## Activity
Every line from the first record below down to the line that includes "Liberation Sans, sans-serif" must be reproduced exactly; the pictures are not.

(Items from a data source)
· · · ·

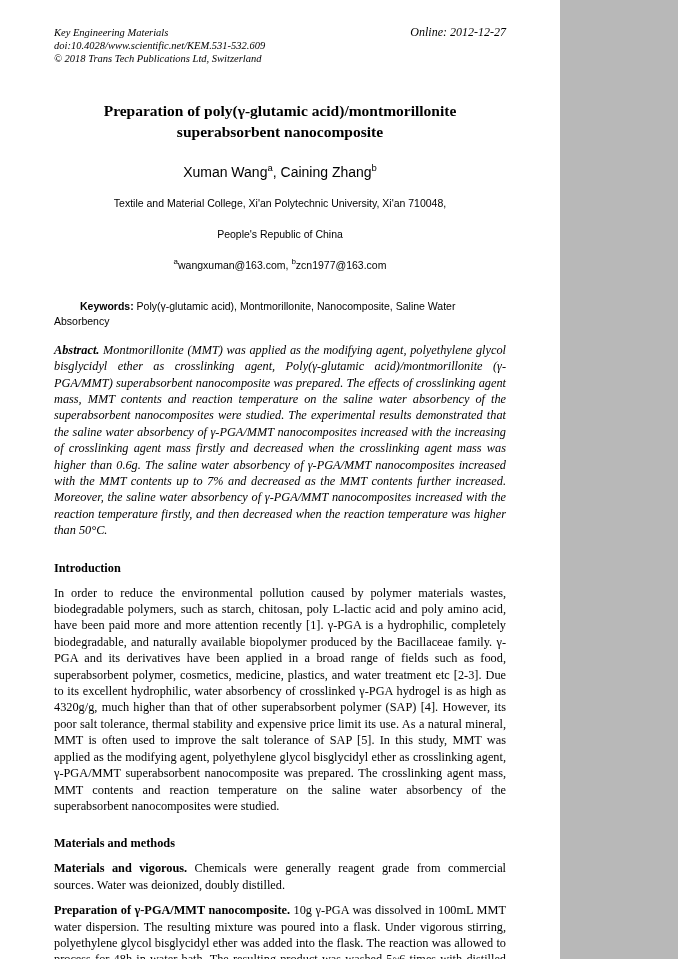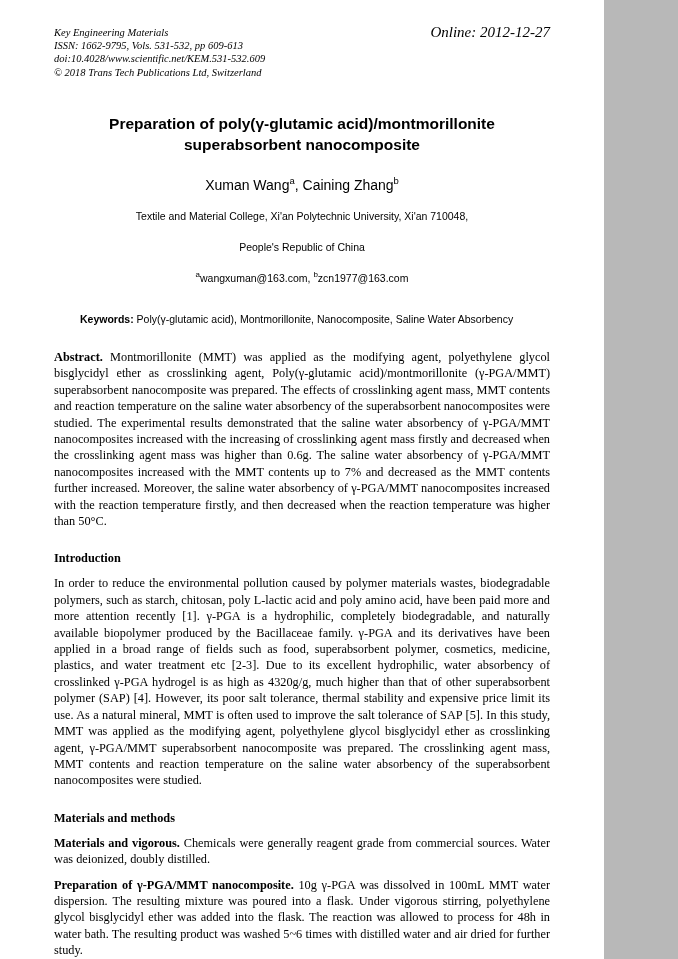"Key Engineering Materials" .page { width: 604px -> 560px }
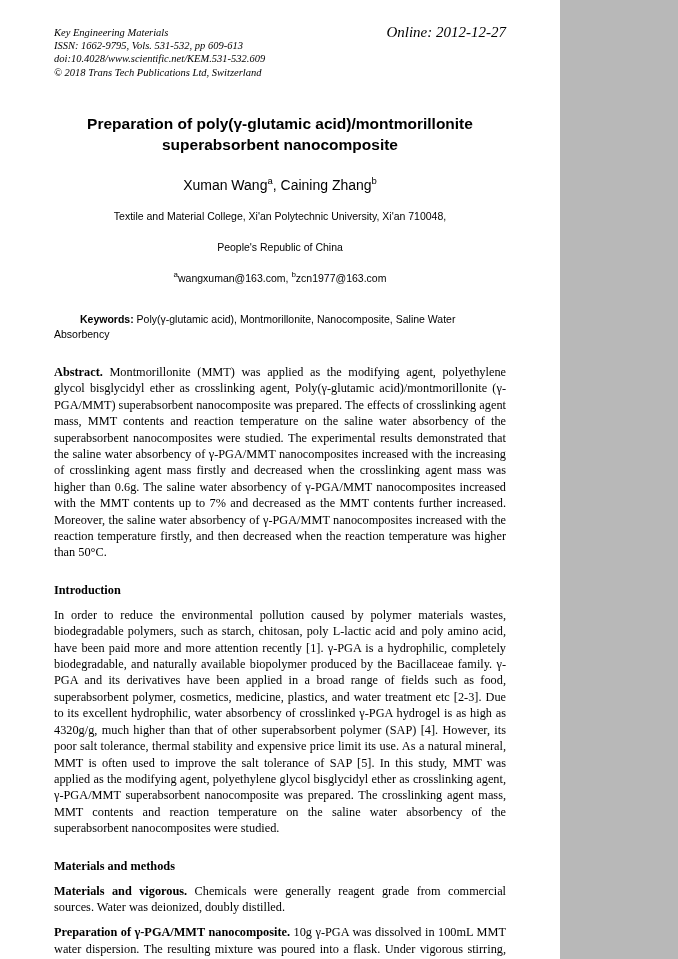"Online: 2012-12-27" .header-right { font-size: 15px -> 12px }
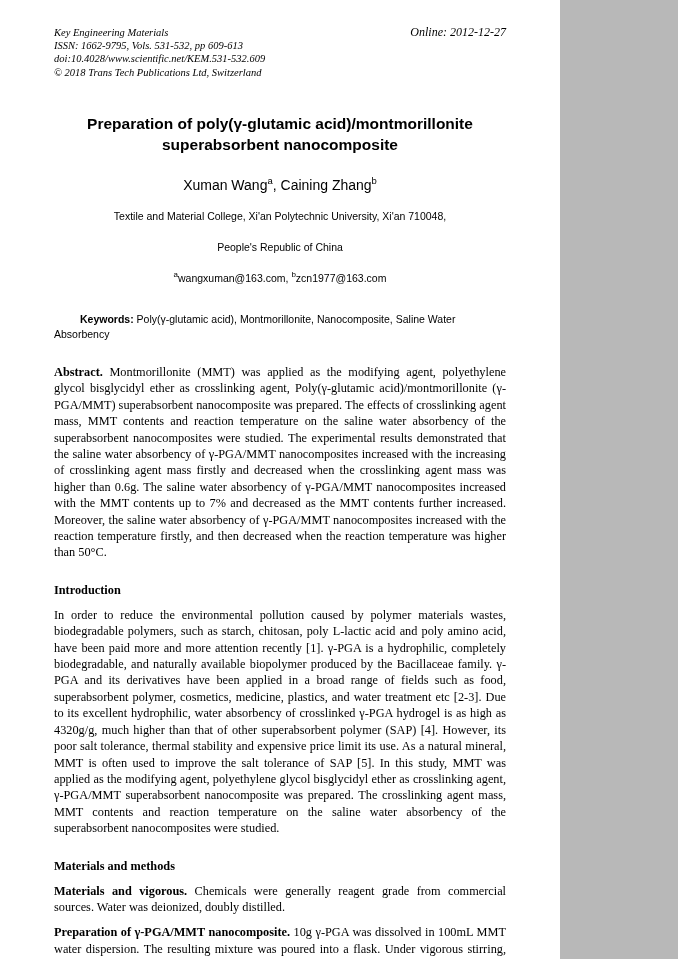"ISSN: 1662-9795, Vols. 531-532, pp" div.header-line { html: <div>ISSN: 1662-9795, Vols. 531-532, pp 609-613</div> -> none }
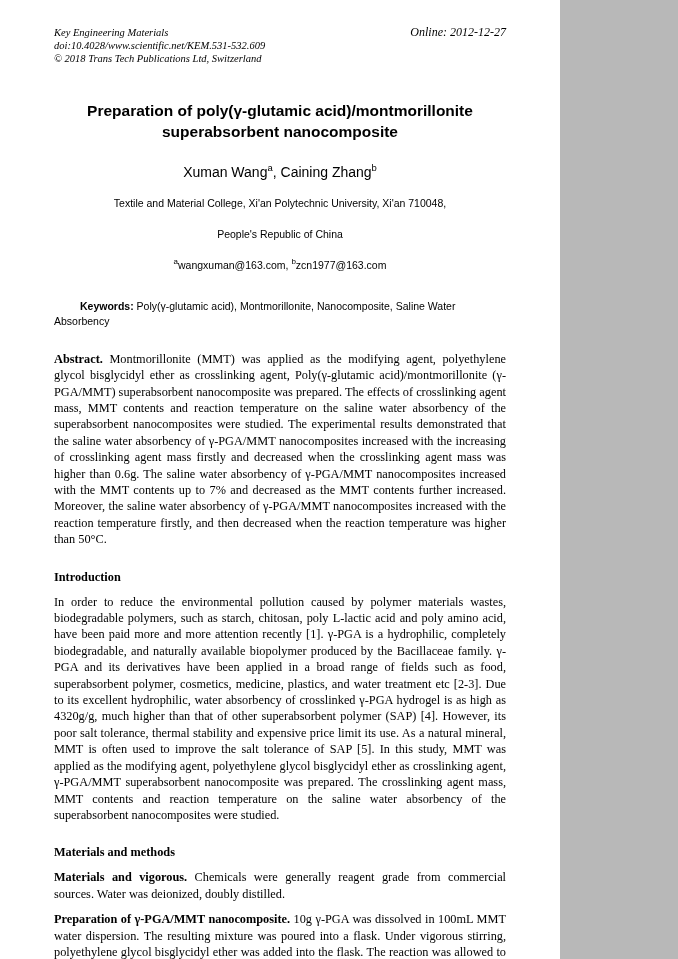"Preparation of poly(γ-glutamic" h1.title { font-family: Liberation Sans, sans-serif -> Liberation Serif, serif }
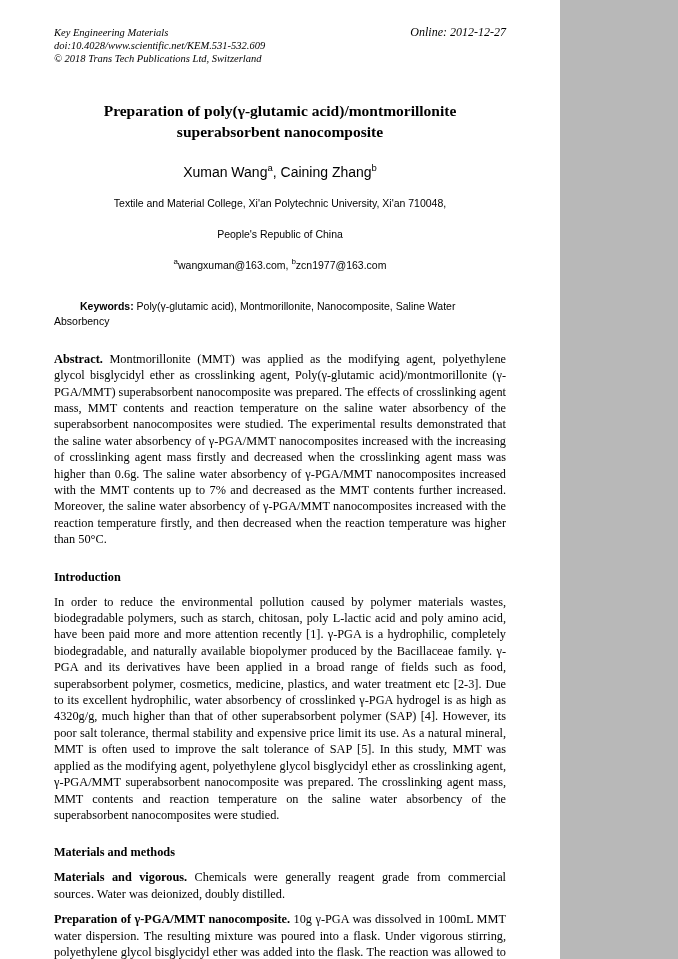"Abstract. Montmorillonite (MMT) was" .abstract { font-style: none -> italic; margin-top: 22px -> 13px }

· · · ·

## Written solution
"Key Engineering Materials" .page { width: 604px -> 560px }
"Online: 2012-12-27" .header-right { font-size: 15px -> 12px }
"ISSN: 1662-9795, Vols. 531-532, pp" div.header-line { html: <div>ISSN: 1662-9795, Vols. 531-532, pp 609-613</div> -> none }
"Preparation of poly(γ-glutamic" h1.title { font-family: Liberation Sans, sans-serif -> Liberation Serif, serif }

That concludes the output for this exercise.